*** Data listing Section Begins ***
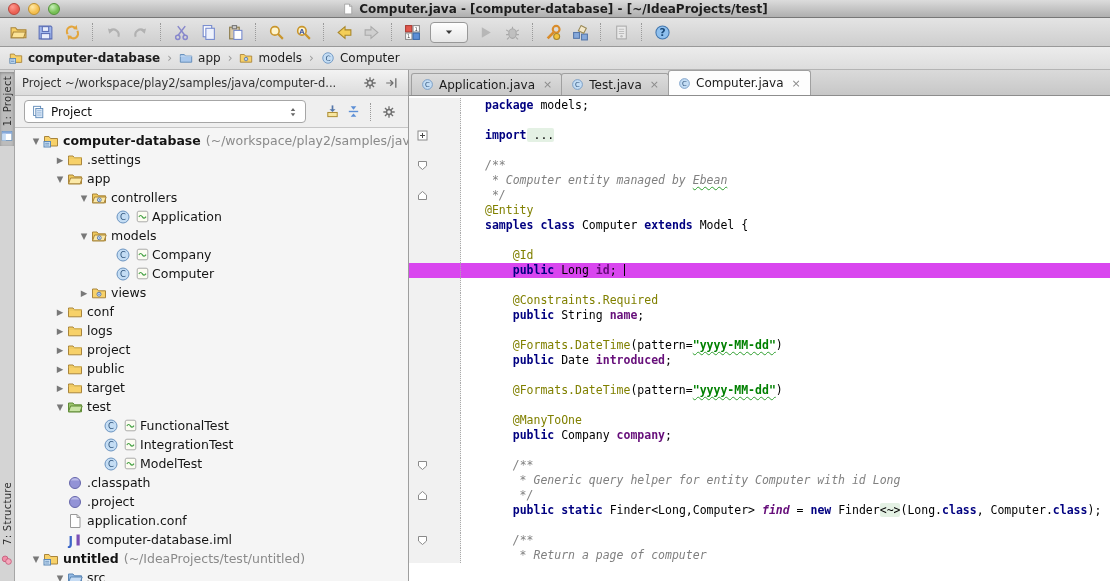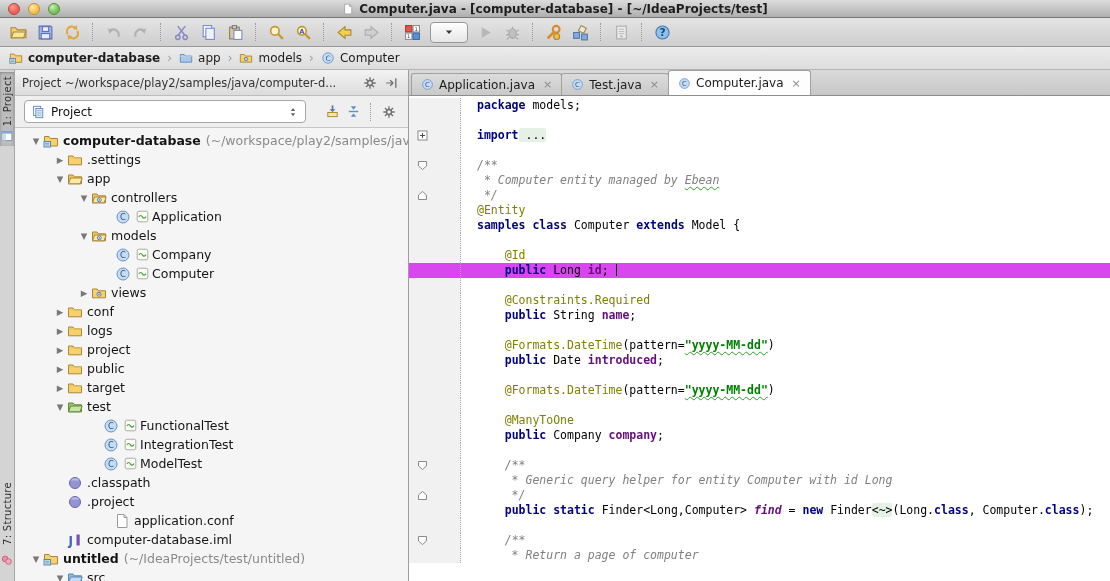--- a/index.html
+++ b/index.html
@@ -74,7 +74,7 @@
   .cgut{width:52px;flex:none;background:#F1F1F1;border-right:1px dotted #ABABAB;
         display:flex;align-items:center;padding-left:8px;box-sizing:border-box}
   .cline.cur .cgut{background:transparent}
-  .ctext{padding-left:16px}
+  .ctext{padding-left:24px}
   .st-k{color:#000080;font-weight:bold}
   .st-a{color:#808000}
   .st-c{color:#808080;font-style:italic}

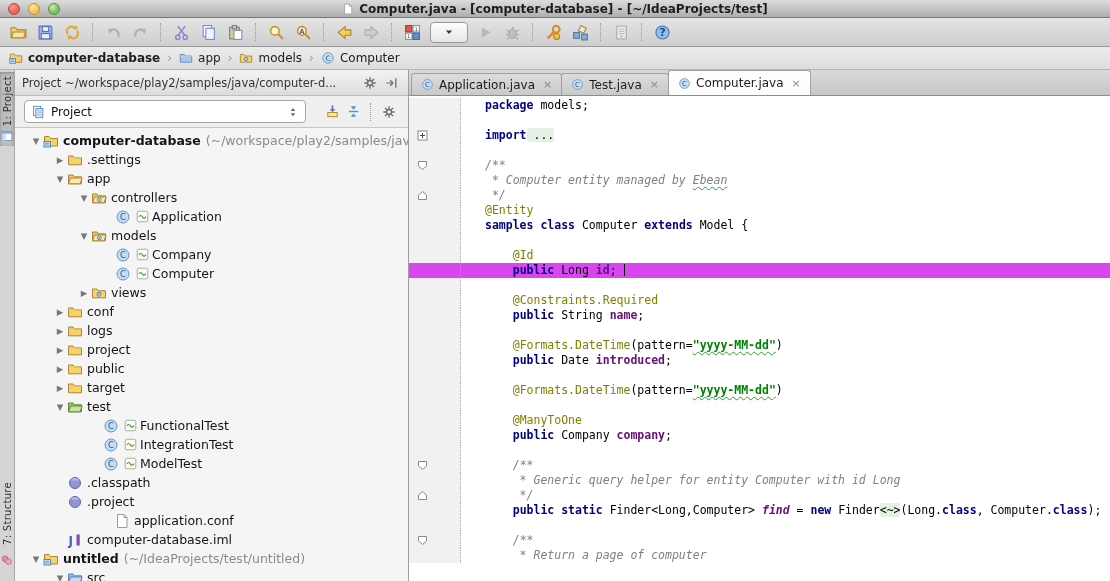--- a/index.html
+++ b/index.html
@@ -616,7 +616,7 @@
           </span>
           <span class="tlab">.project</span>
         </div>
-        <div class="trow" style="padding-left: 38px; margin-left: 47px;">
+        <div class="trow" style="padding-left: 38px;">
           <span class="tch"></span>
           <span class="ticon">
             <svg width="16" height="16" viewBox="0 0 16 16" xmlns="http://www.w3.org/2000/svg">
*** Data listing Section Ends ***
## Work required
Pictures aside, restate the entries word for word.

## Answer space
--- a/index.html
+++ b/index.html
@@ -74,7 +74,7 @@
   .cgut{width:52px;flex:none;background:#F1F1F1;border-right:1px dotted #ABABAB;
         display:flex;align-items:center;padding-left:8px;box-sizing:border-box}
   .cline.cur .cgut{background:transparent}
-  .ctext{padding-left:16px}
+  .ctext{padding-left:24px}
   .st-k{color:#000080;font-weight:bold}
   .st-a{color:#808000}
   .st-c{color:#808080;font-style:italic}

--- a/index.html
+++ b/index.html
@@ -616,7 +616,7 @@
           </span>
           <span class="tlab">.project</span>
         </div>
-        <div class="trow" style="padding-left: 38px; margin-left: 47px;">
+        <div class="trow" style="padding-left: 38px;">
           <span class="tch"></span>
           <span class="ticon">
             <svg width="16" height="16" viewBox="0 0 16 16" xmlns="http://www.w3.org/2000/svg">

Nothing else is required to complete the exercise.